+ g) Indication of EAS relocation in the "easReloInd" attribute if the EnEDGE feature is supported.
--
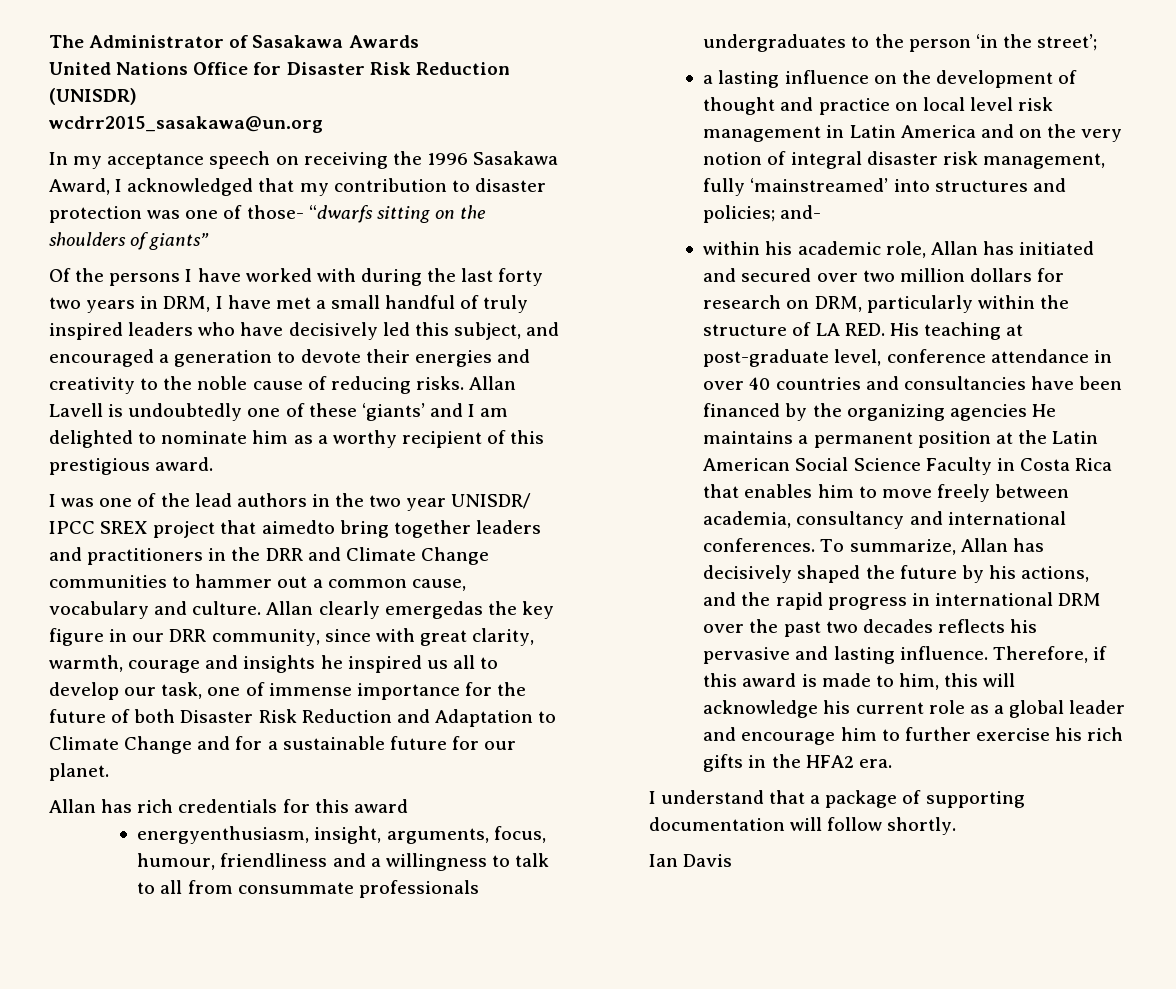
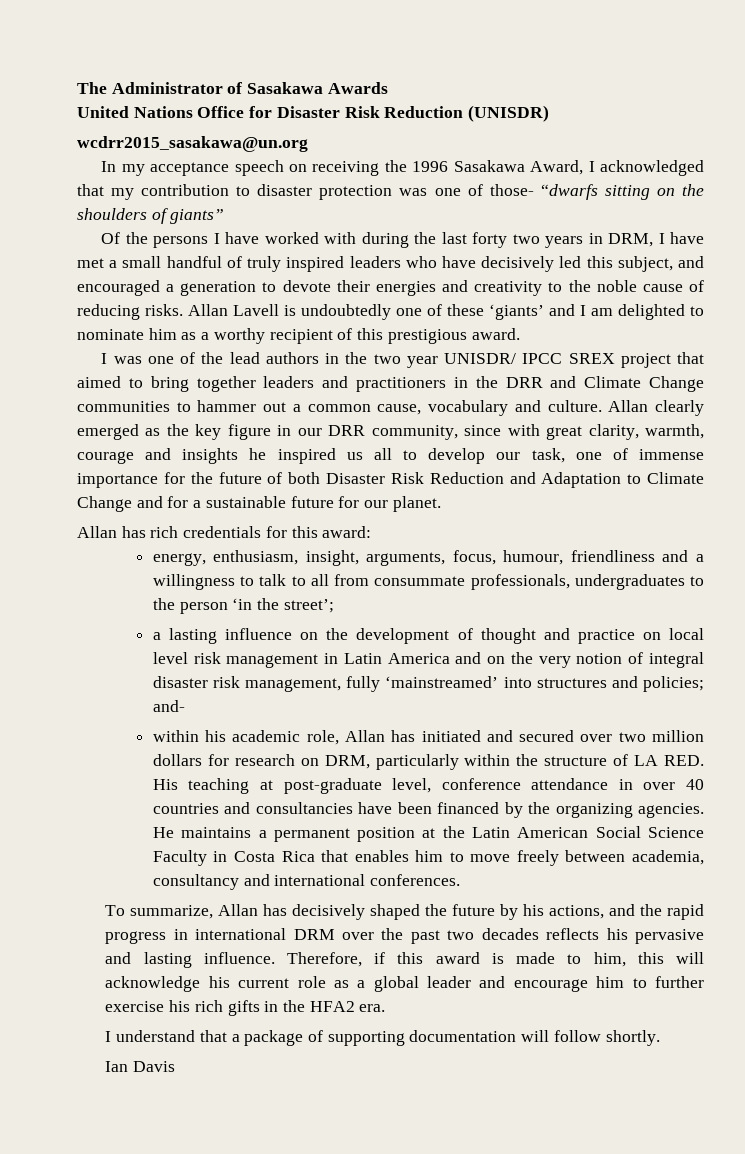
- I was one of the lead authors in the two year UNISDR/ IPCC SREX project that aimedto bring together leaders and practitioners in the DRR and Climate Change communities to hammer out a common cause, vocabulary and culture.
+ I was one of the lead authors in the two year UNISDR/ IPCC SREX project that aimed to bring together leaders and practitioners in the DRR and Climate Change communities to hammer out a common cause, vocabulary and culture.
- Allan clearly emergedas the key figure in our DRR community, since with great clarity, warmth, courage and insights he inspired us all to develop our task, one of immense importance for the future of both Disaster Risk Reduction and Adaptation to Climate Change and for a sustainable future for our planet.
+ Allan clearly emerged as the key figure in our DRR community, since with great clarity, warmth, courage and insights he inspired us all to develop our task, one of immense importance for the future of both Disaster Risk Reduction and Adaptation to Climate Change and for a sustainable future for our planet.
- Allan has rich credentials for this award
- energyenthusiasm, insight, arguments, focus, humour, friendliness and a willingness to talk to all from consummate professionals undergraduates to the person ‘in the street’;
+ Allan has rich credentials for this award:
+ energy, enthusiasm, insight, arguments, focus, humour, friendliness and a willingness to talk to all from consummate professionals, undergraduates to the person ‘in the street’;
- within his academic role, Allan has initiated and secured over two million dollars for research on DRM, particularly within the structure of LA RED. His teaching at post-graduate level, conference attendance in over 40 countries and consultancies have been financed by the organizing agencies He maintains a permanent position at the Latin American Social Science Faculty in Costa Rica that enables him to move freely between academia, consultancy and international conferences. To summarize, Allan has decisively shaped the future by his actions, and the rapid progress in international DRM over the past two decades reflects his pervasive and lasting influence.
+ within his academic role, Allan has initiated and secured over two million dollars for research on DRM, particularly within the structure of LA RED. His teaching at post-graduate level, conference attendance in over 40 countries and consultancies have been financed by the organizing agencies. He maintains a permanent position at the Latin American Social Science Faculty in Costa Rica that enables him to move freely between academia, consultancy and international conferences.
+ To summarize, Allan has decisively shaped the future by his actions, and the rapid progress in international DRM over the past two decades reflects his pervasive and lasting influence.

(What this task involves) In the listing, find all lines with the string "credentials" and copy them.

(Solved exercise)
- Allan has rich credentials for this award
+ Allan has rich credentials for this award:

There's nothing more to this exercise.